Since several of his ideas are depicted through puns, alliteration and every other manner of wordplay conceivable, it pays to examine his choice of 'nepia' for the ancient Greek answer to the word 'child' -- it is a child too young to even speak. Within the fragment itself, this can imply that the child probably has little to no understanding of the rules of the game. Its cosmic movement, in accordance with the laws of the universe, is otherwise not directed by any agency. Further, since the rules of the game are set, but no one knows how the child will move, no one can know how the game will play out until it's over.

As an elliptic writer, it's likely he used the child metaphor in connection to more than one other aphorism, as well. For instance, in comparison with,

"The fairest universe is but a heap of rubbish piled up at random." ( 124 )

Again, we are told the child moves seemingly without purpose, the creation of many worlds just as likely as ours, each with its own accordant logos ( and maybe its own Heraclitus! ). Each just as ugly and beatific as the next. Perhaps a rebuke against looking to greener pastures. The perpetual youth of the child points to a claim for the only universal constant in H's ontology. Time as the embodiment of change is the only thing in existence that is not changed itself. As remarked by Aristotle,

"The sun is , as H. states, not only new each day, but forever continually new." ( 6 )
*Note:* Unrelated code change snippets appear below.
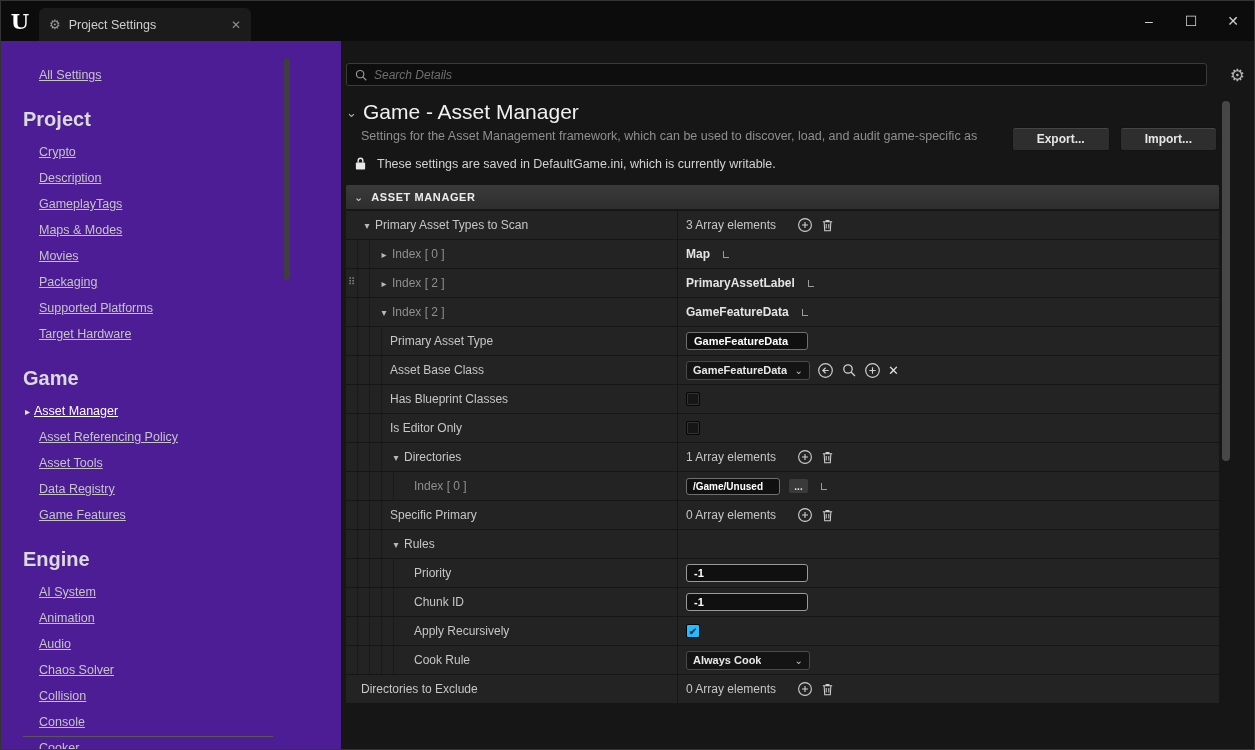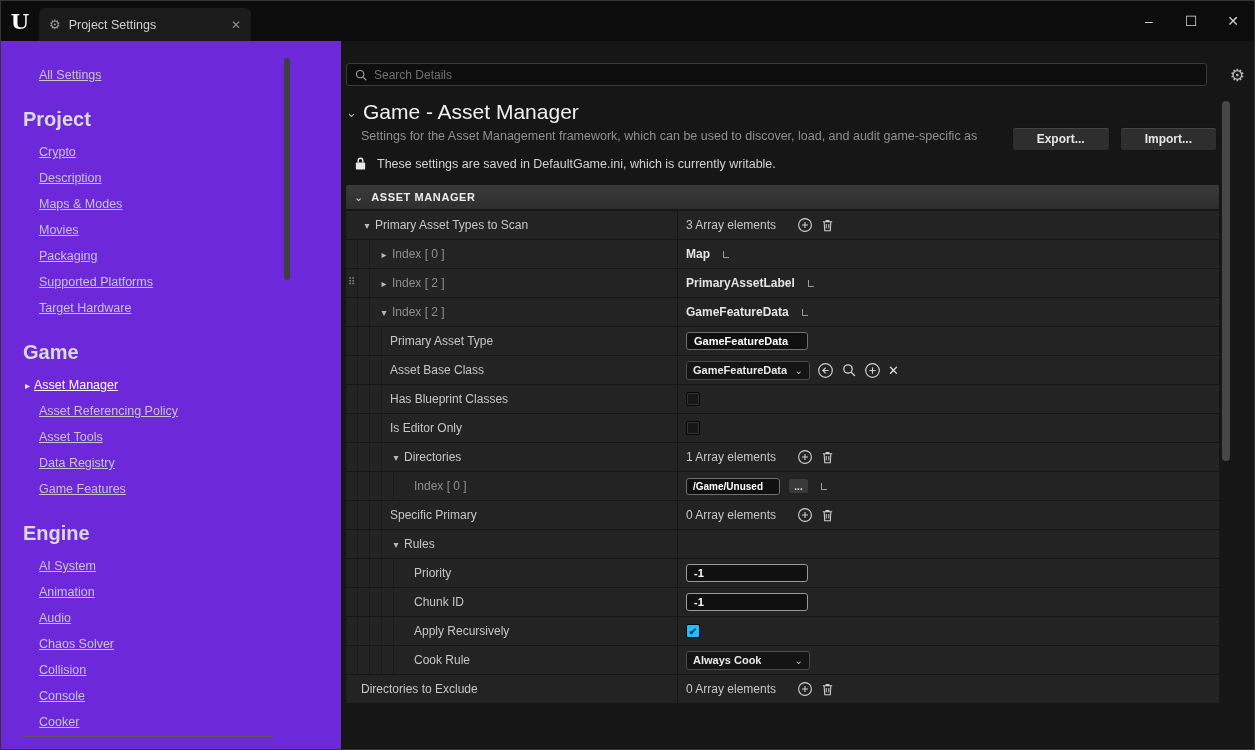--- a/index.html
+++ b/index.html
@@ -13,39 +13,39 @@
   .tab { height:33px; width:212px; background:#1b1b1b; border-radius:6px 6px 0 0; display:flex; align-items:center;
          padding:0 10px; gap:8px; }
   .tabicon { color:#9a9a9a; font-size:13px; }
   .tabtitle { color:#cfcfcf; font-size:12.5px; flex:1; }
   .tabclose { color:#8f8f8f; font-size:12px; cursor:pointer; }
   .wincontrols { position:absolute; right:0; top:0; height:40px; display:flex; }
   .wincontrols span { width:42px; height:40px; display:flex; align-items:center; justify-content:center;
                       color:#d0d0d0; font-size:14px; cursor:pointer; }
 
   
-  .sidebar { position:absolute; left:0; top:40px; bottom:0; width:340px; background:#6d28d9; overflow:hidden; }
+  .sidebar { position:absolute; left:0; top:40px; bottom:0; width:340px; background:#4c1d95; overflow:hidden; }
   .allsettings { margin:21px 0 0 38px; }
   .sb-link { display:block; color:#c5c5c5; font-size:12.5px; text-decoration:underline; line-height:26px;
              margin-left:38px; cursor:pointer; white-space:nowrap; }
   .sb-section-title { color:#dadada; font-size:20px; margin:20px 0 8px 22px; font-weight:700; }
   .sb-sel { display:flex; align-items:center; margin-left:24px; cursor:pointer; }
   .sb-sel .arrow { color:#e8e8e8; font-size:10px; margin-right:4px; }
   .sb-sel .sb-link { margin-left:0; color:#ffffff; }
   .sb-scroll { position:absolute; left:283px; top:17px; width:6px; height:222px; background:#3e3e3e; border-radius:3px; }
   .sb-divider { position:absolute; left:22px; bottom:12px; width:250px; height:1px; background:#585858; }
 
   
   .main { position:absolute; left:340px; top:40px; right:0; bottom:0; background:#161616;
           padding:0 35px 0 5px; overflow:hidden; }
   .searchrow { position:relative; margin-top:22px; height:23px; }
   .searchbox { display:flex; align-items:center; height:23px; margin-right:12px; background:#0e0e0e;
                border:1px solid #3a3a3a; border-radius:3px; padding:0 7px; gap:6px; }
   .searchbox input { flex:1; background:transparent; border:none; outline:none; color:#f0abfc; font-size:12px;
-                     font-family:"Liberation Sans", sans-serif; }
+                     font-family:"Liberation Sans", sans-serif;font-style:italic; }
   .searchbox input::placeholder { color:#6f6f6f; }
   .gearbtn { position:absolute; right:-26px; top:2px; color:#b5b5b5; font-size:17px; cursor:pointer; }
 
   .headblock { position:relative; margin-top:14px; }
   .titleline { display:flex; align-items:center; gap:6px; }
   .tchev { color:#b0b0b0; font-size:13px; cursor:pointer; }
   .page-title { color:#f0f0f0; font-size:21px; font-weight:400; }
   .desc { margin:5px 0 0 15px; color:#8f8f8f; font-size:12.5px; width:640px; white-space:nowrap; overflow:hidden; }
   .hbuttons { position:absolute; top:27px; right:2px; display:flex; gap:10px; }
   .hbuttons button { background:#2e2e2e; border:1px solid #131313; box-shadow:inset 0 1px 0 #454545;
@@ -118,20 +118,21 @@
       <span>✕</span>
     </div>
   </div>
 
   <div class="sidebar">
     <div class="sb-link allsettings">All Settings</div>
 
     <div class="sb-section-title">Project</div>
     <div class="sb-link">Crypto</div>
     <div class="sb-link">Description</div>
+    <div class="sb-link">GameplayTags</div>
     <div class="sb-link">Maps &amp; Modes</div>
     <div class="sb-link">Movies</div>
     <div class="sb-link">Packaging</div>
     <div class="sb-link">Supported Platforms</div>
     <div class="sb-link">Target Hardware</div>
 
     <div class="sb-section-title">Game</div>
     <div class="sb-sel">
       <span class="arrow">▸</span>
       <span class="sb-link">Asset Manager</span>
Since according to this view, time has no beginning or end, it follows he is an eternalist: someone for whom the distinctions between past, present and future are a product of perception. Being punny again, H states,

"The name of the bow is life, but its work is death." ( 48 )

The child moves, without malice or forethought, and takes a pawn off the board or rejuvenates its own queen if the rules say it can. Time is merely indifferent to us, sub specie aeternitatus.